The Story-Takers by Paula Salvio is an essay on public pedagogy and transitional justice that uses as its organizing principle a series of anti-mafia moments taken from the past half-century. I use "moment" in a rhetorical sense rather than chronological in that each of Salvio's moments has its own history of years-long duration. What they all have in common is their organization around what we might call, following Helmut Walser Smith, the vanishing point of post-World War II mafia history – namely, the spectacular assassination by remote-control explosives of Giovanni Falcone, Francesca Morvillo, Rocco Dicillo, Antonio Montinaro, and Vito Schifani on 23 May 1992 as they passed through Capaci on their way from the airport to Palermo. Falcone, of course, was a member – probably, the best known – of the anti-mafia pool that had brought hundreds of mafiosi to justice in the maxi-trial of [End Page 205] 1986–87 and so a living symbol of the fight against the mafia. Morvillo, Falcone's wife, was also a Palermo magistrate. The other three were part of the detail assigned to protect the couple in their presumably secret movements, primarily back and forth between Rome, where Falcone at that time held an important position in the Ministry of Justice, and Palermo.

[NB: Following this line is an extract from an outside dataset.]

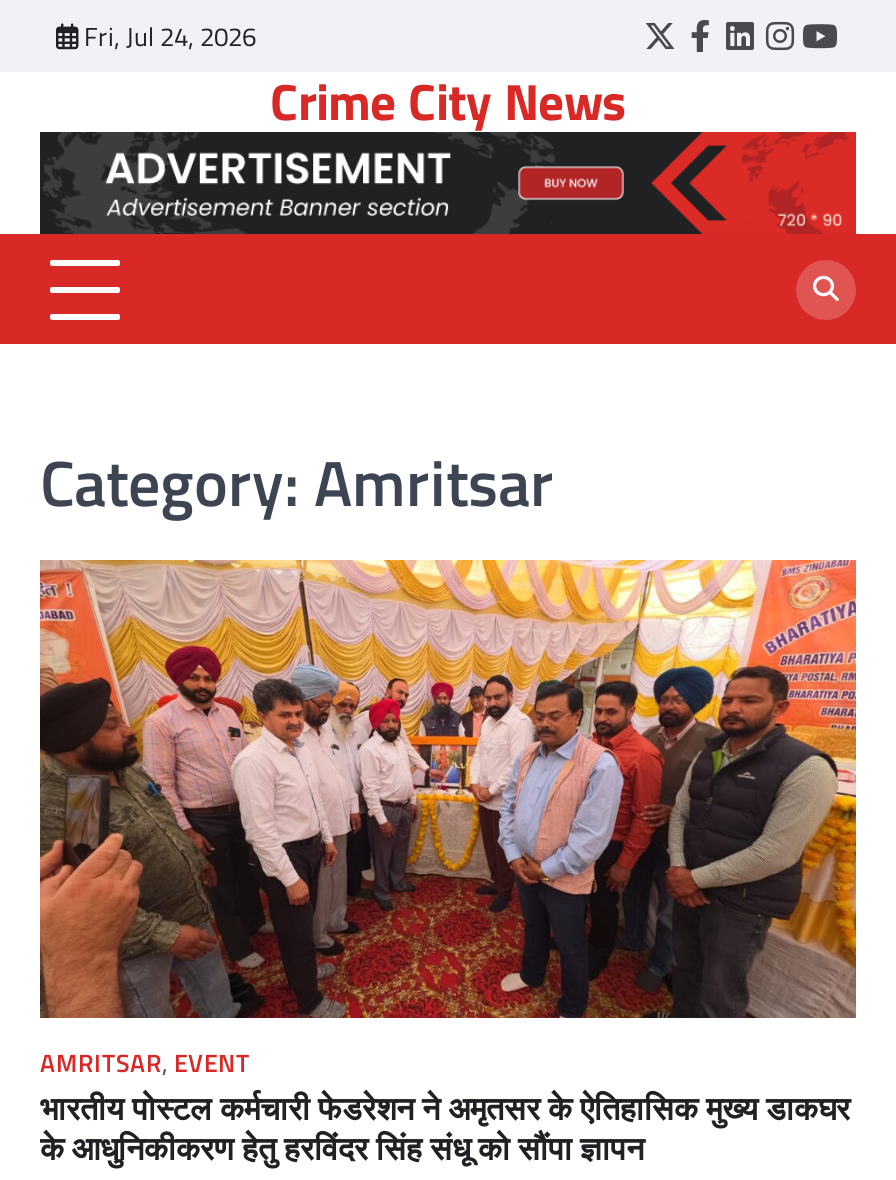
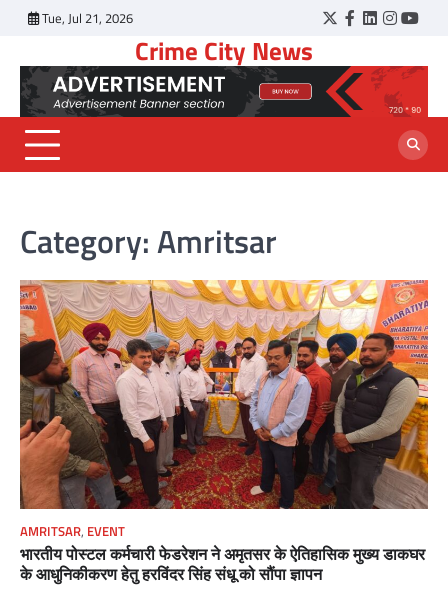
- Fri, Jul 24, 2026
+ Tue, Jul 21, 2026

Salvio's study explores six of these moments. Two are backward looking or nostalgic and derive immediately from that vanishing point – namely, the "Falcone tree" that became a spontaneous shrine outside Falcone and Morvillo's home and on which hundreds of personal statements of sadness, recollection, hope, and solidarity were attached and a Facebook page dedicated to the memory of Morvillo where Salvio traces the subordination of Morvillo's own anti-mafia credentials in favour of her identity as the martyred wife. Two others moments are anti-mafia movements that would probably have been unimaginable before the killing of Falcone and the others. Addiopizzo is a Palermo-based association of shopkeepers founded in 2004 with the commitment to refuse paying protection money (the pizzo) to the mafia. It traces its origin to the murder of a courageous Palermo mattress manufacturer who was shot dead nine months before the Capaci bombing. Corleone Dialogos is a movement of young citizen journalists who since 2002 have sought to create new images of Corleone, an agro-town south of Palermo that was once home to the bloodiest of mafia cosche and the birthplace chosen by Mario Puzo for the most famous of cinematic mafia bosses. Finally, Salvio looks at the work of two photographers, Letizia Battaglia and Franco Zecchin, who worked in Palermo documenting mafiosi and mafia killings during the bloody 1970s and 1980s. Those images continued to resonate after 1992 and indeed took on new importance. Notably, Battaglia stopped doing mafia work after the 1992 killings.

Salvio's primary goal in this work is to argue that story taking – "using narrative and visual representations to portray events we may be inclined to turn away from or to disavow" – in the various examples she explores serves the purpose of transitional justice, defined as "a set of judicial and nonjudicial measures that have been implemented by different countries in order to redress legacies of massive human rights abuses." We are dealing then with what some (for example, Peter Dale Scott) have referred to as society-level psychological denial, and the best-known examples of transitional justice are surely the Truth and Reconciliation Commissions set up to address the human rights abuses of apartheid South Africa and other regimes. Salvio insists instead that a society does not need to have survived trauma in order to engage in transitional justice; her examples all document story taking that proceeds in a context of enduring trauma as the mafia continues to operate in Palermo (and elsewhere) to the present day.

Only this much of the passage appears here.